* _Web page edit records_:
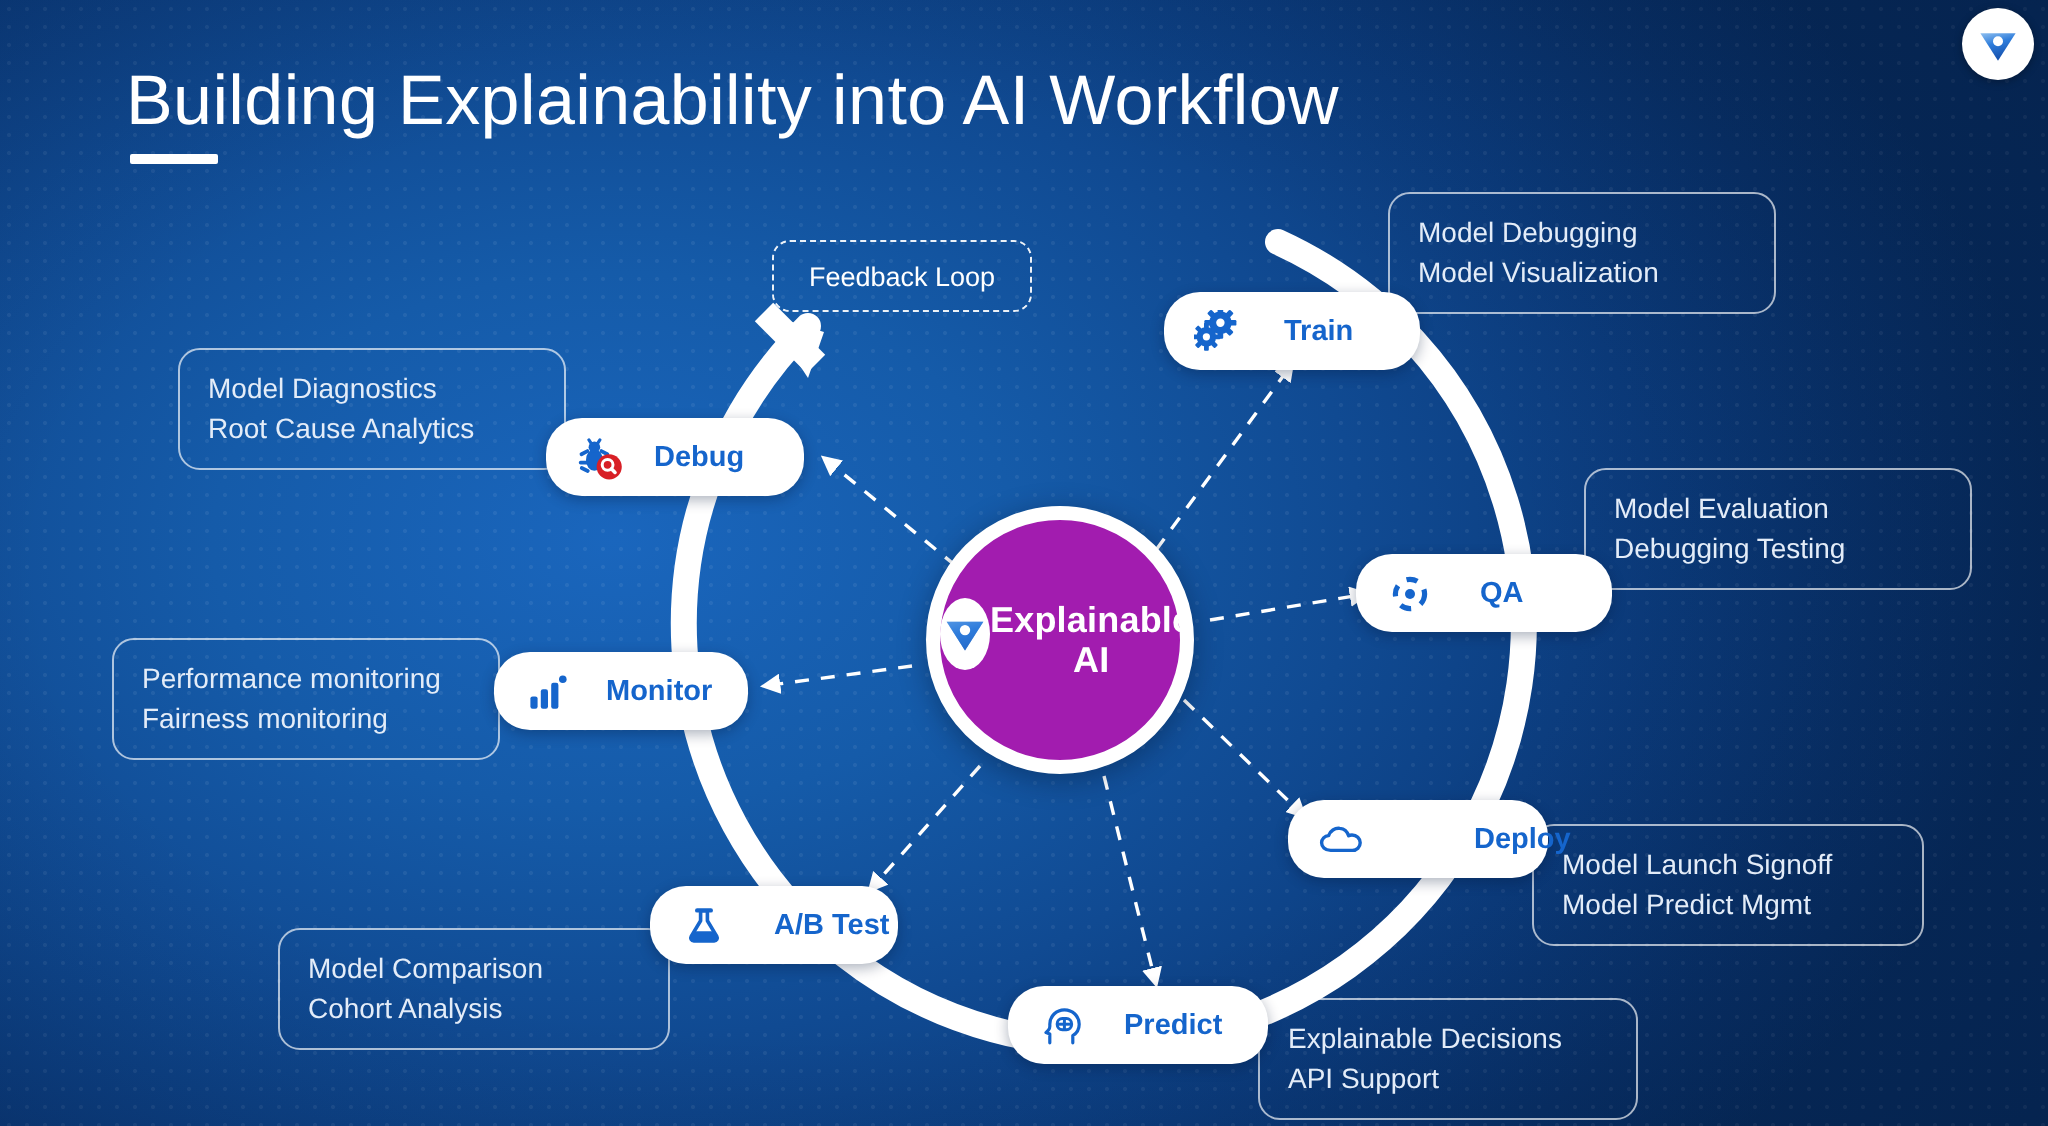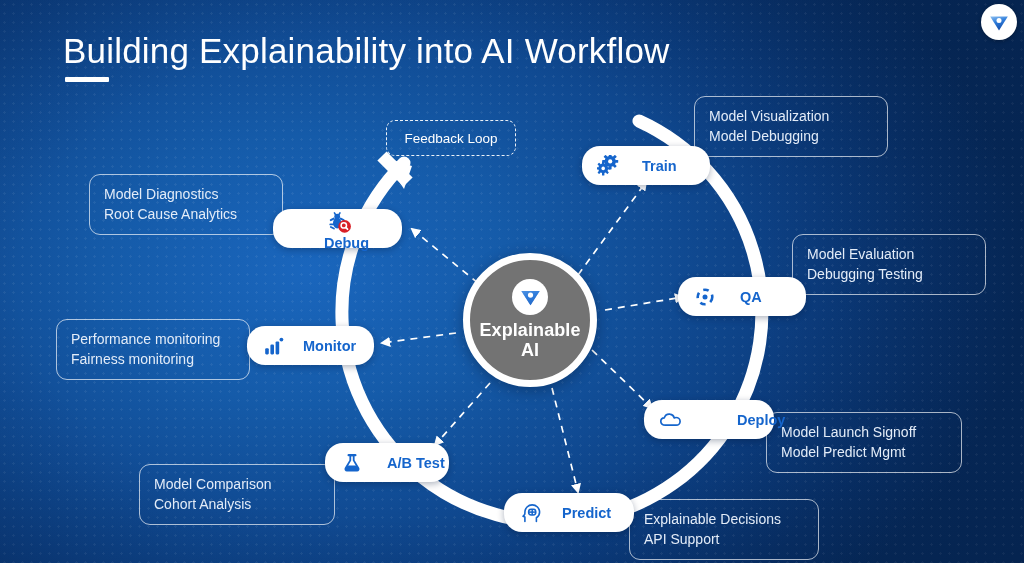--- a/index.html
+++ b/index.html
@@ -181,8 +181,8 @@
 </div>
 
 <div class="detail" style="left:694px; top:96px; width:194px;">
+  <div class="dline">Model Debugging</div>
   <div class="dline">Model Visualization</div>
-  <div class="dline">Model Debugging</div>
 </div>
 <div class="pill" style="left:582px; top:146px; width:128px;">
   <span class="ico">

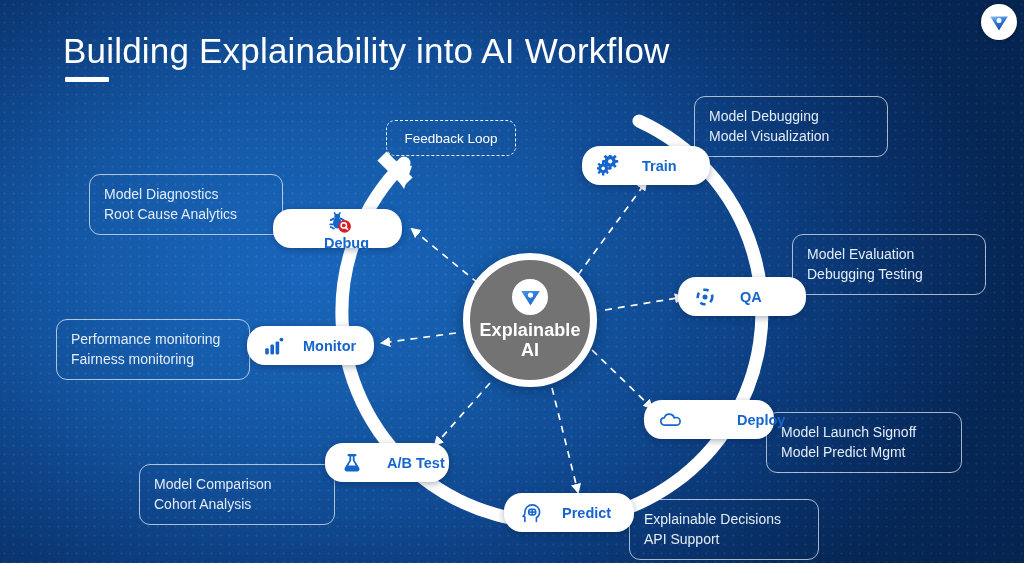--- a/index.html
+++ b/index.html
@@ -305,7 +305,7 @@
   <div class="dline">Model Diagnostics</div>
   <div class="dline">Root Cause Analytics</div>
 </div>
-<div class="pill" style="left:273px; top:209px; width:129px;flex-direction:column;">
+<div class="pill" style="left:273px; top:209px; width:129px;">
   <span class="ico">
     <svg width="26" height="24" viewBox="0 0 26 24">
       <g fill="#1565cc">

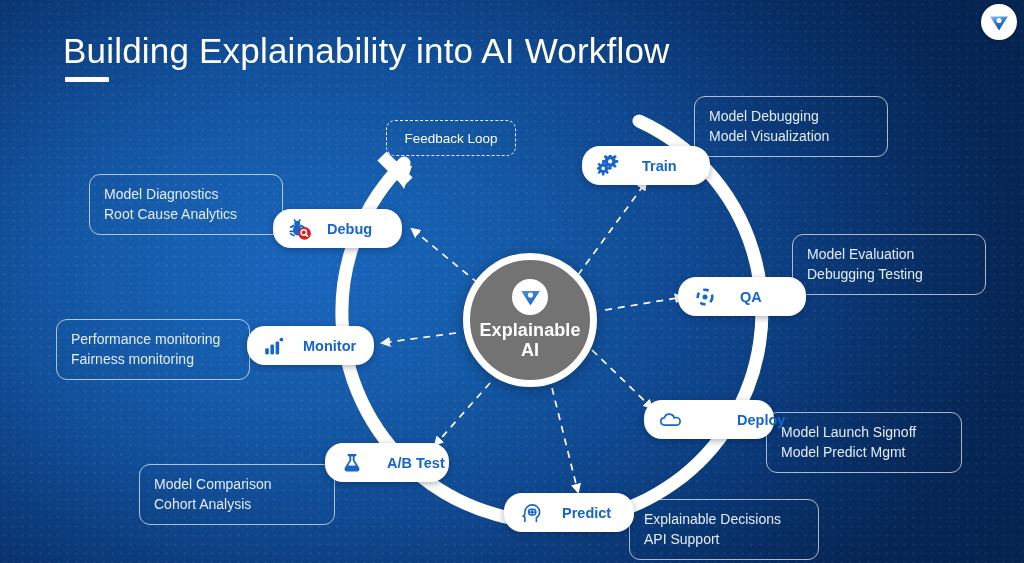--- a/index.html
+++ b/index.html
@@ -54,10 +54,10 @@
   #center {
     position:absolute; left:463px; top:253px;
     width:134px; height:134px; border-radius:50%;
-    background:#737373;
+    background:#a21caf;
     border:7px solid #ffffff;
-    display:flex; flex-direction:column;
-    align-items:center; justify-content:center;
+    display:flex; 
+    align-items:center; justify-content:flex-start;
     box-shadow:0 3px 14px rgba(2,18,45,.38);
   }
   #center-logo {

* _REQUIRED ACTION_: Type out the data above once more, exactly, with no images included.

* _EXERCISE OUTPUT_:
--- a/index.html
+++ b/index.html
@@ -181,8 +181,8 @@
 </div>
 
 <div class="detail" style="left:694px; top:96px; width:194px;">
+  <div class="dline">Model Debugging</div>
   <div class="dline">Model Visualization</div>
-  <div class="dline">Model Debugging</div>
 </div>
 <div class="pill" style="left:582px; top:146px; width:128px;">
   <span class="ico">

--- a/index.html
+++ b/index.html
@@ -305,7 +305,7 @@
   <div class="dline">Model Diagnostics</div>
   <div class="dline">Root Cause Analytics</div>
 </div>
-<div class="pill" style="left:273px; top:209px; width:129px;flex-direction:column;">
+<div class="pill" style="left:273px; top:209px; width:129px;">
   <span class="ico">
     <svg width="26" height="24" viewBox="0 0 26 24">
       <g fill="#1565cc">

--- a/index.html
+++ b/index.html
@@ -54,10 +54,10 @@
   #center {
     position:absolute; left:463px; top:253px;
     width:134px; height:134px; border-radius:50%;
-    background:#737373;
+    background:#a21caf;
     border:7px solid #ffffff;
-    display:flex; flex-direction:column;
-    align-items:center; justify-content:center;
+    display:flex; 
+    align-items:center; justify-content:flex-start;
     box-shadow:0 3px 14px rgba(2,18,45,.38);
   }
   #center-logo {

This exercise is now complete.